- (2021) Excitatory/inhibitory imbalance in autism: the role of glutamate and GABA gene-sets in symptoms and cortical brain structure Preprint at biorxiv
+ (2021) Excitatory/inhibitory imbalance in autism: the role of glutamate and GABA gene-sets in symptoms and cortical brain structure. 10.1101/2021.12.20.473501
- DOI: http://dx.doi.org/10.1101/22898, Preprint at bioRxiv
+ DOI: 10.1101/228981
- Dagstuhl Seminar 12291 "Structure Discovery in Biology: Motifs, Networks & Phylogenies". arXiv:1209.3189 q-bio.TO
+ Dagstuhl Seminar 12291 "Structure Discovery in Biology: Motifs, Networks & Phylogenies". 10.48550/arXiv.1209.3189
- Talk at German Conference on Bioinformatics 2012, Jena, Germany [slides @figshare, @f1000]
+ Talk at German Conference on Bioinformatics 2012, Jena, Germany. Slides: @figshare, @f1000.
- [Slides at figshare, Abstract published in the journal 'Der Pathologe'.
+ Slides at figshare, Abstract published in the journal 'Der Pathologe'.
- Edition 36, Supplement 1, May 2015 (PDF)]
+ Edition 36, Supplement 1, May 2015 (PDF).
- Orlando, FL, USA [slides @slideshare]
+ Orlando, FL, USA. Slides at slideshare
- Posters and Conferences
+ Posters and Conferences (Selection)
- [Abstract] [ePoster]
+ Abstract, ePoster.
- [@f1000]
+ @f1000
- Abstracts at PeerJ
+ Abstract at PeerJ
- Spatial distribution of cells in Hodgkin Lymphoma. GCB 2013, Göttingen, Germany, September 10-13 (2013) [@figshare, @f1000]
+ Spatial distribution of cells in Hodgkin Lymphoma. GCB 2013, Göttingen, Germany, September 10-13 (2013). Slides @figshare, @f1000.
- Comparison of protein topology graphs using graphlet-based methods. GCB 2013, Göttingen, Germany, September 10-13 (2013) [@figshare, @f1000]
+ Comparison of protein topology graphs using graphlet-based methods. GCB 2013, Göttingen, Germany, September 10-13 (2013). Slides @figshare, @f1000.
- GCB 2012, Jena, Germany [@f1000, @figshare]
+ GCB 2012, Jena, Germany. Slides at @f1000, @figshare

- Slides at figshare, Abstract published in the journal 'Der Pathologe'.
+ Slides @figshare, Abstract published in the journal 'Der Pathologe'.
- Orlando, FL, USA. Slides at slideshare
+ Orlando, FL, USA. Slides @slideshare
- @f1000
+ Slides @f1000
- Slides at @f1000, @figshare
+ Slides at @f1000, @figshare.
^^^^^^^^
WORK TO BE COMPLETED
Output the entries above word for word.

ANSWER TO THIS PROBLEM
- (2021) Excitatory/inhibitory imbalance in autism: the role of glutamate and GABA gene-sets in symptoms and cortical brain structure Preprint at biorxiv
+ (2021) Excitatory/inhibitory imbalance in autism: the role of glutamate and GABA gene-sets in symptoms and cortical brain structure. 10.1101/2021.12.20.473501
- DOI: http://dx.doi.org/10.1101/22898, Preprint at bioRxiv
+ DOI: 10.1101/228981
- Dagstuhl Seminar 12291 "Structure Discovery in Biology: Motifs, Networks & Phylogenies". arXiv:1209.3189 q-bio.TO
+ Dagstuhl Seminar 12291 "Structure Discovery in Biology: Motifs, Networks & Phylogenies". 10.48550/arXiv.1209.3189
- Talk at German Conference on Bioinformatics 2012, Jena, Germany [slides @figshare, @f1000]
+ Talk at German Conference on Bioinformatics 2012, Jena, Germany. Slides: @figshare, @f1000.
- [Slides at figshare, Abstract published in the journal 'Der Pathologe'.
+ Slides at figshare, Abstract published in the journal 'Der Pathologe'.
- Edition 36, Supplement 1, May 2015 (PDF)]
+ Edition 36, Supplement 1, May 2015 (PDF).
- Orlando, FL, USA [slides @slideshare]
+ Orlando, FL, USA. Slides at slideshare
- Posters and Conferences
+ Posters and Conferences (Selection)
- [Abstract] [ePoster]
+ Abstract, ePoster.
- [@f1000]
+ @f1000
- Abstracts at PeerJ
+ Abstract at PeerJ
- Spatial distribution of cells in Hodgkin Lymphoma. GCB 2013, Göttingen, Germany, September 10-13 (2013) [@figshare, @f1000]
+ Spatial distribution of cells in Hodgkin Lymphoma. GCB 2013, Göttingen, Germany, September 10-13 (2013). Slides @figshare, @f1000.
- Comparison of protein topology graphs using graphlet-based methods. GCB 2013, Göttingen, Germany, September 10-13 (2013) [@figshare, @f1000]
+ Comparison of protein topology graphs using graphlet-based methods. GCB 2013, Göttingen, Germany, September 10-13 (2013). Slides @figshare, @f1000.
- GCB 2012, Jena, Germany [@f1000, @figshare]
+ GCB 2012, Jena, Germany. Slides at @f1000, @figshare

- Slides at figshare, Abstract published in the journal 'Der Pathologe'.
+ Slides @figshare, Abstract published in the journal 'Der Pathologe'.
- Orlando, FL, USA. Slides at slideshare
+ Orlando, FL, USA. Slides @slideshare
- @f1000
+ Slides @f1000
- Slides at @f1000, @figshare
+ Slides at @f1000, @figshare.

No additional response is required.